» To do: Among the lines below, how many have the string "pointer" in them? Only the number is wanted.
[[ Material for this task open ]]
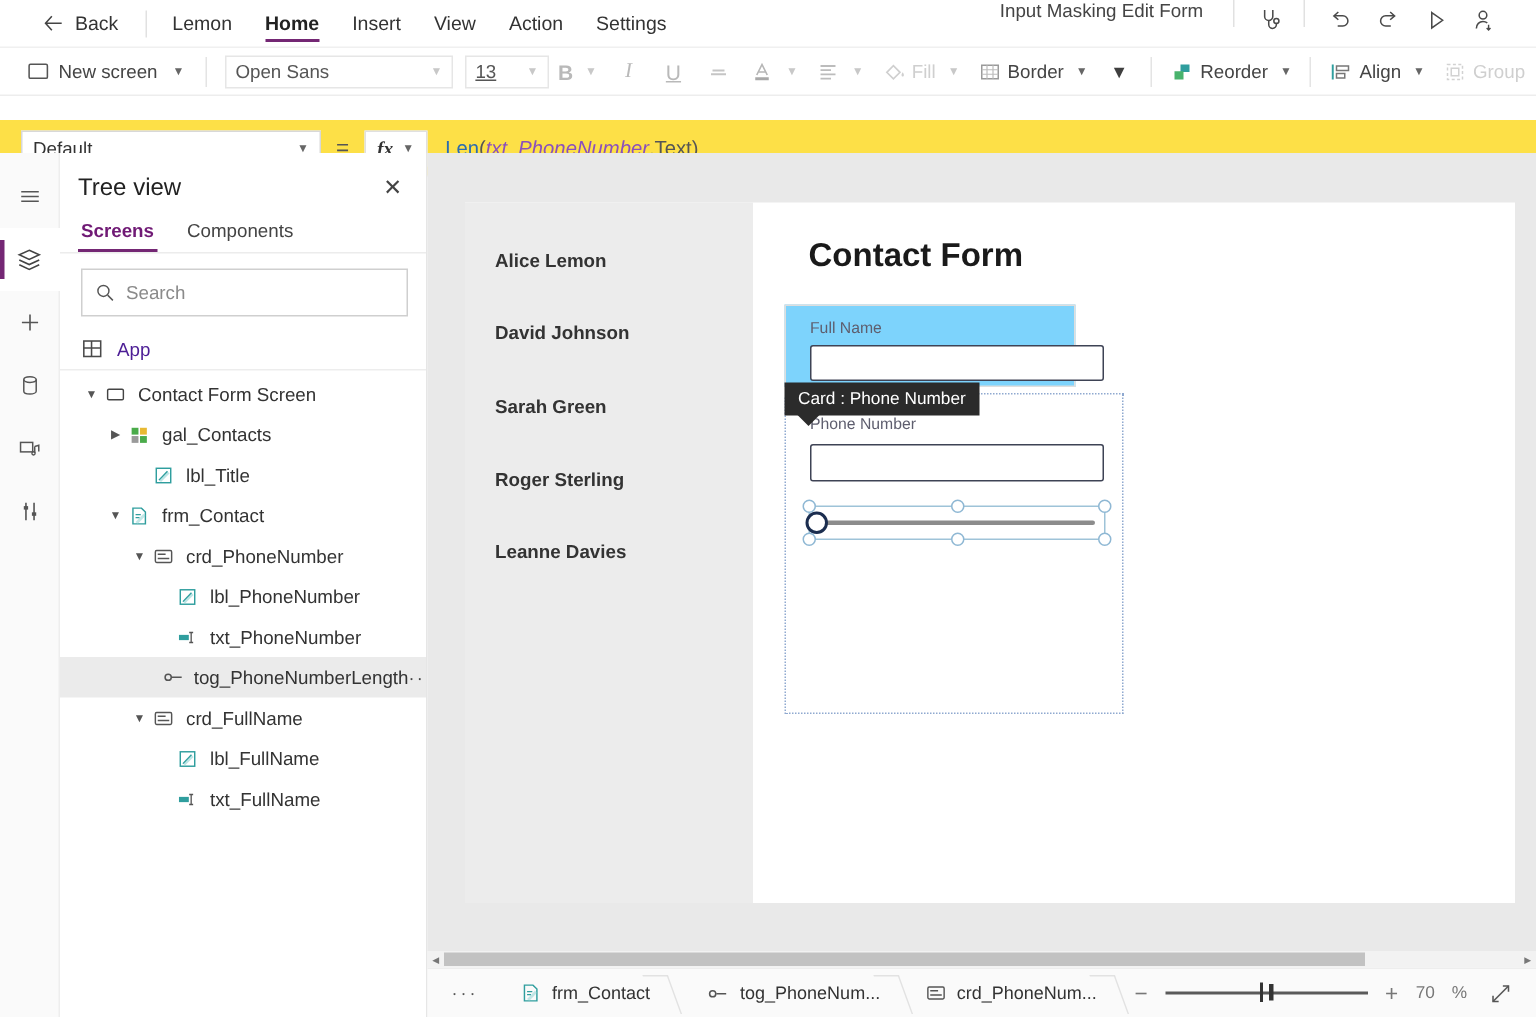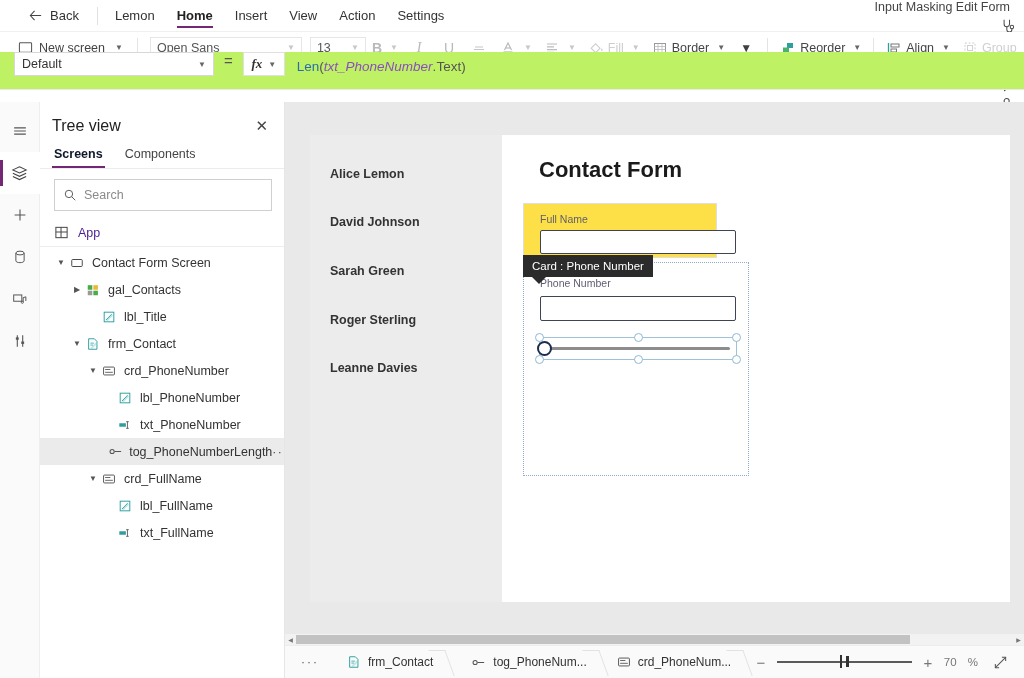--- a/index.html
+++ b/index.html
@@ -24,21 +24,21 @@
   .menu-items { display: flex; align-items: center; height: 32px; }
   .menu-item {
     font-size: 13px; color: #333; padding: 0 11px; height: 32px;
     display: flex; align-items: center; cursor: pointer; position: relative;
   }
   .menu-item.active { font-weight: bold; color: #222; }
   .menu-item.active::after {
     content: ""; position: absolute; left: 11px; right: 11px; bottom: 4px;
     height: 2px; background: #742774;
   }
-  .menu-right { margin-left: auto; display: flex; align-items: flex-end; height: 32px; padding-right: 2px; gap: 2px; flex-direction: column; }
+  .menu-right { margin-left: auto; display: flex; align-items: flex-start; height: 32px; padding-right: 20px; gap: 2px; }
   .app-name { font-size: 12.5px; color: #444; padding-right: 12px; }
   .icon-btn { width: 30px; height: 28px; display: flex; align-items: center; justify-content: center; cursor: pointer; color: #4a4a4a; }
   .icon-btn svg { display: block; }
 
   
   .ribbon {
     position: absolute; top: 32px; left: 0; width: 1024px; height: 32px;
     background: #fff; display: flex; align-items: center;
     border-bottom: 1px solid #ededed; overflow: hidden;
   }
@@ -61,22 +61,22 @@
   .sizebox .txt { flex: 1; text-decoration: underline; }
   .tool { width: 30px; height: 26px; display: flex; align-items: center; justify-content: center; cursor: pointer; }
   .tool.wide { width: auto; padding: 0 6px; gap: 4px; }
   .glyph { font-size: 14px; color: #b9b9b9; }
   .glyph.dark { color: #3f3f3f; }
   .lbl { font-size: 12.5px; }
   .rsep { width: 1px; height: 20px; background: #e4e4e4; margin: 0 6px; }
 
   
   .formulabar {
-    position: absolute; top: 52px; left: 0; width: 1024px; height: 38px;
-    background: #bef264; display: flex; border-bottom: 1px solid #eaeaea;
+    position: absolute; top: 80px; left: 0; width: 1024px; height: 38px;
+    background: #fde047; display: flex; align-items: center; border-bottom: 1px solid #eaeaea;
   }
   .propsel {
     margin-left: 14px; width: 200px; height: 24px; border: 1px solid #d8d8d8; background: #fff;
     display: flex; align-items: center; padding: 0 7px; font-size: 12.5px; color: #333; cursor: pointer;
   }
   .propsel .txt { flex: 1; }
   .eq { font-size: 15px; color: #555; margin: 0 10px; }
   .fxbox {
     width: 42px; height: 24px; border: 1px solid #e0e0e0; background: #fff;
     display: flex; align-items: center; justify-content: center; gap: 2px; cursor: pointer;
@@ -109,21 +109,21 @@
   .treepanel {
     position: absolute; top: 102px; left: 40px; width: 245px; height: 576px;
     background: #fff; border-right: 1px solid #e6e6e6;
     display: flex; flex-direction: column;
   }
   .tp-header { display: flex; align-items: center; padding: 14px 12px 8px 12px; }
   .tp-title { font-size: 16px; color: #222; flex: 1; }
   .tp-close { cursor: pointer; color: #444; font-size: 15px; line-height: 1; padding: 2px 4px; }
   .tp-tabs { display: flex; padding: 0 12px; border-bottom: 1px solid #ececec; }
   .tp-tab { font-size: 12.5px; color: #444; padding: 4px 2px 7px 2px; margin-right: 18px; cursor: pointer; position: relative; }
-  .tp-tab.active { font-weight: bold; color: #0f172a; }
+  .tp-tab.active { font-weight: bold; color: #701a75; }
   .tp-tab.active::after { content: ""; position: absolute; left: 0; right: 0; bottom: 0; height: 2px; background: #742774; }
   .tp-searchwrap { padding: 10px 12px 8px 14px; }
   .tp-search {
     width: 100%; height: 32px; border: 1px solid #cfcfcf; background: #fff;
     display: flex; align-items: center; gap: 7px; padding: 0 8px;
   }
   .tp-search input {
     border: 0; outline: 0; font-size: 12.5px; color: #333; flex: 1;
     font-family: "Liberation Sans", sans-serif; background: transparent;
   }
@@ -157,21 +157,21 @@
     position: absolute; left: 0; top: 0; width: 192px; height: 467px; background: #ececec;
   }
   .gal-item {
     position: absolute; left: 20px; font-size: 12.5px; font-weight: bold; color: #333;
   }
   .form-title {
     position: absolute; left: 229px; top: 22px; font-size: 22px; font-weight: bold; color: #1a1a1a;
   }
   .card-fullname {
     position: absolute; left: 213px; top: 68px; width: 194px; height: 55px;
-    border: 1px solid #dedede; background: #fde047; text-align: right;
+    border: 1px solid #dedede; background: #7dd3fc; text-align: right;
   }
   .card-label { position: absolute; font-size: 10.5px; color: #5e5e6e; }
   .card-input {
     position: absolute; border: 1px solid #3e4355; background: #fff; border-radius: 2px;
   }
   .card-phone {
     position: absolute; left: 213px; top: 127px; width: 226px; height: 214px;
     border: 1px dotted #8fa9d0; background: #fff;
   }
   .tooltip {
[[ Material for this task closed ]]
» Task response: 7